Les greffiers se sont rassemblés tout au long de la journée de ce lundi dans le hall du palais de la justice sise à l’enceinte même de la juridiction et ont scandé des slogans dans lesquels ils ont interpellé le premier responsable du secteur de la justice en l’occurrence Abderrachid Tabi de se pencher sur leurs revendications qu’ils estiment d’ailleurs de légitimes : « Rétablissez le greffier dans ses droits ! M. le ministre, nos droits sont bafoués. Nous insistons sur la prise en charge de toutes nos revendications socioprofessionnelles ».
On interpelle le ministre pour trouver des solutions adéquates aux problèmes auxquels nous sommes confrontés : « M. Tabi connait bien la maison. Nous invitons le ministre pour nous rétablir dans nos droits. L’ancien ministre Belkacem Zeghmati nous a trahis. Il nous a fait croire d’avoir réglé le problème relatif au rendement » .

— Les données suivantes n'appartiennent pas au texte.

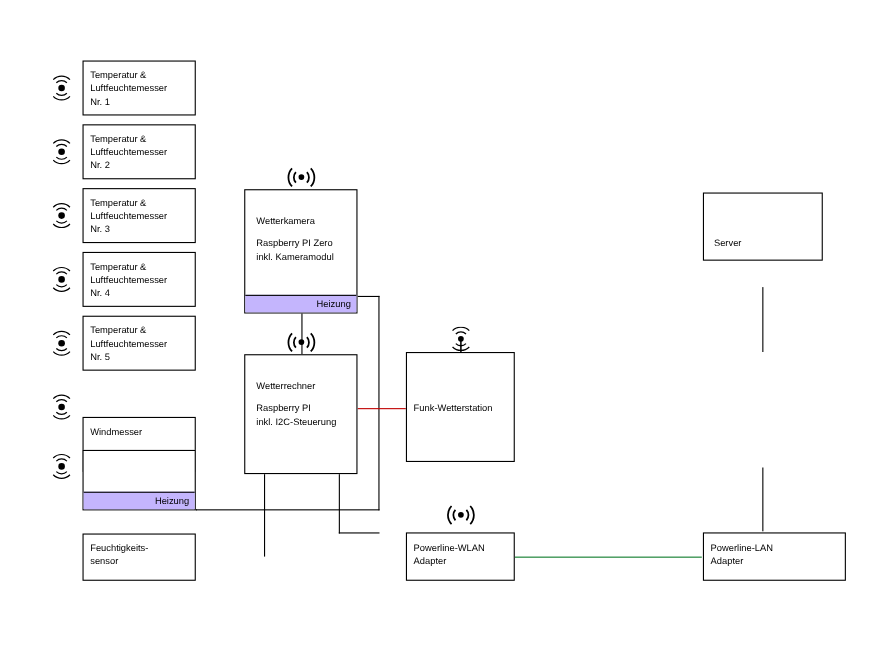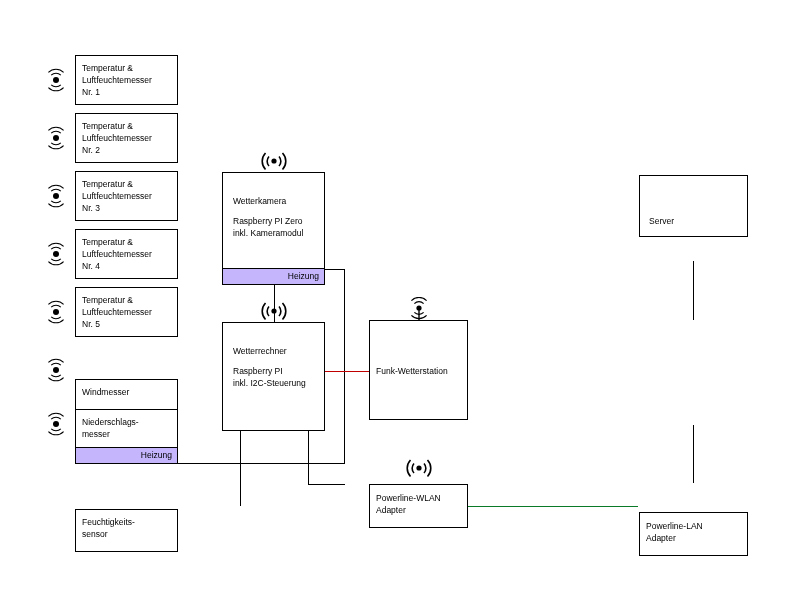--- a/index.html
+++ b/index.html
@@ -245,28 +245,24 @@
     </span>
   </div>
 
   <div class="node" style="left:75px; top:345px; width:103px; height:50px;margin-top:34px;">
     <span class="lines">
       <span class="ln">Windmesser</span>
     </span>
   </div>
 
   <div class="node" style="left:75px; top:409px; width:103px; height:55px;">
-    <span class="lines">
-      <span class="ln">Niederschlags-</span>
-      <span class="ln">messer</span>
-    </span>
     <span class="heiz">Heizung</span>
   </div>
 
-  <div class="node" style="left:75px; top:485px; width:103px; height:43px;margin-top:24px;">
+  <div class="node" style="left:75px; top:485px; width:103px; height:43px;">
     <span class="lines">
       <span class="ln">Feuchtigkeits-</span>
       <span class="ln">sensor</span>
     </span>
   </div>
 
   <div class="node" style="left:222px; top:172px; width:103px; height:113px;">
     <span class="lines" style="top:22px; left:10px;">
       <span class="ln">Wetterkamera</span>
       <span class="ln gap"></span>
@@ -298,20 +294,20 @@
     </span>
   </div>
 
   <div class="node center-left" style="left:639px; top:175px; width:109px; height:62px;">
     <span class="lines" style="top:39px; left:9px;">
       <span class="ln">Server</span>
     </span>
   </div>
 
 
-  <div class="node" style="left:639px; top:484px; width:109px; height:44px;margin-top:28px;">
+  <div class="node" style="left:639px; top:484px; width:130px; height:44px;">
     <span class="lines" style="top:7px; left:6px;">
       <span class="ln">Powerline-LAN</span>
       <span class="ln">Adapter</span>
     </span>
   </div>
 
 </div>
 
 </body></html>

Les fonctionnaires de la cour d’Alger exigent, par ailleurs, l’augmentation des salaires car ils estiment que les « salaires qu’ils percevaient ne répondent pas aux exigences de l’heure et qu’ils n’arrivent plus de subvenir aux besoins de leurs familles et notamment de leurs enfants ! «
Les greffiers de la cour d’Alger faut-il le rappeler menacent de paralyser les sept tribunaux relevant de l’autorité de la cour d’Alger prochainement par une grève générale qui risque de durer des jours jusqu’à satisfaction de toutes leurs revendications qu’ils estiment d’ailleurs « légitimes ».